Sunday, November 22, 2009

Giving the nation a new syncopation...

Ragtime is back on Broadway. Run, do not walk to go see it! I will disclose a bit of personal bias: As a former Kennedy Center staffer I'm more than a bit proud to see the JFKCPA transfer one of its productions to the Great White Way. And even prouder to see DC-theater stalwarts like Tracy Lynn Olivera and Donna Migliaccio get a moment in the sun in NYC. The production has gotten even tighter since its run at the Kennedy Center earlier this year...here's hoping for a sackful of Tonys.

I won't rehearse the plot here or offer too much of an analysis of the story, because you should really see it for yourself. And to let you in on the story ahead of time would take away one of the most magical elements of the show--that despite a cast of what seems like thousands and multiple intertwining plot strands, you never get confused by what's going on. [Nothing that follows is a spoiler per se, but if you want to be extra careful you might skip to the next paragraph now.] And this is in a show that includes, among other things: a couple of trips to the Arctic, an outing to a baseball game, and appearances by erstwhile HNIC Booker T. Washington, rolling-over-in-his-grave-over-TARP J. P. Morgan, and the unstoppable labor crusader Emma Goldman. Oh, and there's also a rags-to-riches immigrant success story, a troubled romance between a young woman and a famous Ragtime pianist--complete with a love child, and some nasty Irish firefighters. And Harry Houdini! And that's leaving out a lot...

Many people read the show's conclusion in a straightforward manner, in which all of the complicated strands of the plot seem to resolve in a satisfying multicultural tableau. America has succeeded...melting pot (or salad bowl, or gumbo...) accomplished. But to take the ending at face value is to miss the larger point of the show. In fact, what's so great about Ragtime is the way it troubles the easy teleologies we get taught in American history classes. The story of this country is not the story of battles and generals and politicians...it's the story of a bunch of people from a lot of very different places ending up (many against their will) in a place that was never theirs to begin with and very messily going about, for better or worse, building an economic, political and cultural superpower.

We will never know the names of most of the people who made American history happen. In this respect, the show exerts a bit of historical payback--whereas the black and (Jewish) immigrant characters all have names, the wealthy white residents of New Rochelle float about as archetypes--Mother, Father, Younger Brother. Their attempt to hide behind some universal subjectivity appears at first charming, but ultimately kind of sad, since you quickly find out how complicated their lives are as well...they may as well have first names too, since their anonymity doesn't stop them from getting swept up in the great sweep of history along with the rest of the characters.

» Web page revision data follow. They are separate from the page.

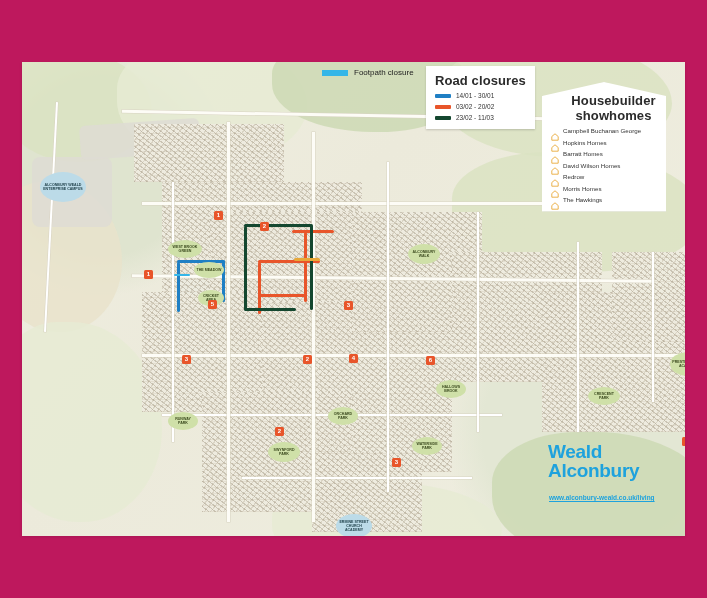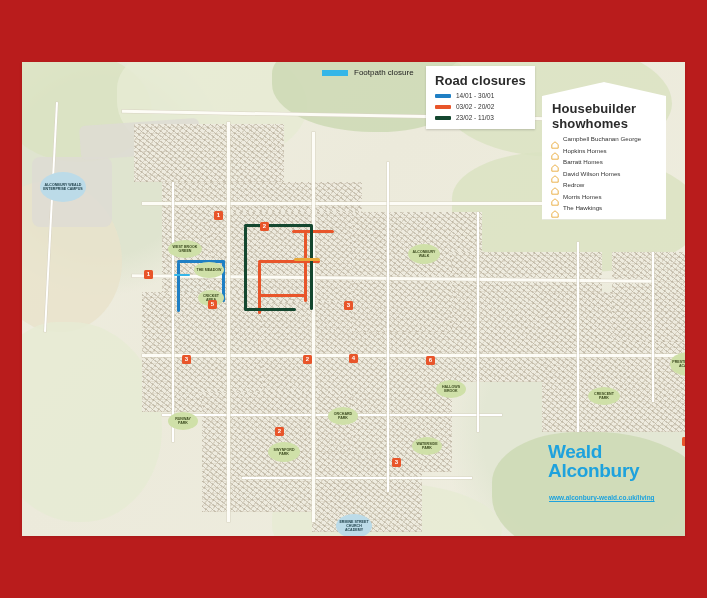--- a/index.html
+++ b/index.html
@@ -12,7 +12,7 @@
     position: relative;
     width: 707px;
     height: 598px;
-    background: #b91c1c;
+    background: #be185d;
     overflow: hidden;
   }
   #map-card {

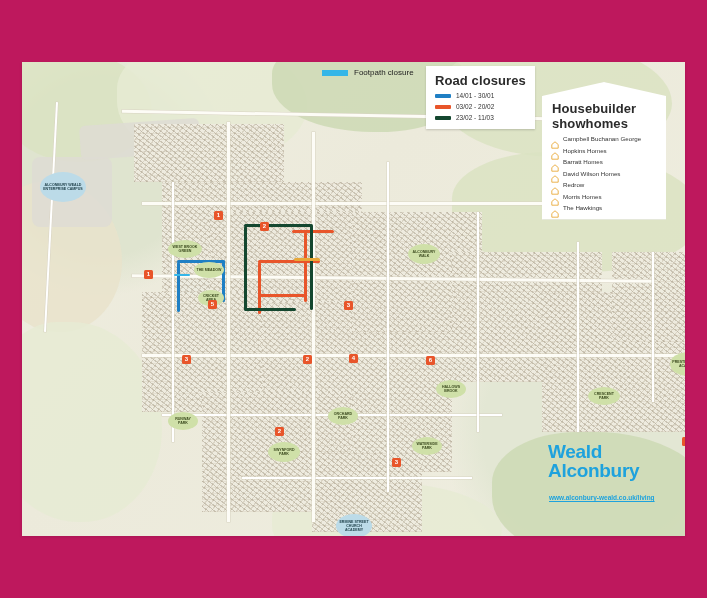--- a/index.html
+++ b/index.html
@@ -121,7 +121,7 @@
     padding: 9px 8px 8px 9px;
     clip-path: polygon(0 14px, 62px 0, 124px 14px, 124px 100%, 0 100%);
   }
-  #showhomes .panel-title { margin: 10px 0 2px 1px; }
+  #showhomes .panel-title { margin: 2px 0 2px 1px; text-align: center; }
   .sh-row {
     display: flex;
     align-items: center;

Ragtime does have a more or less happy ending (it's a musical through and through), but there are enough bumps along the way such that you ought to leave the theater a bit troubled. Yes you will probably be smiling, but there ought to be a few tears not completely dry. And as unemployment and foreclosure stats attest, there are still a lot of tears staining the smiling face of the USA. Ragtime could not have returned at a more opportune time.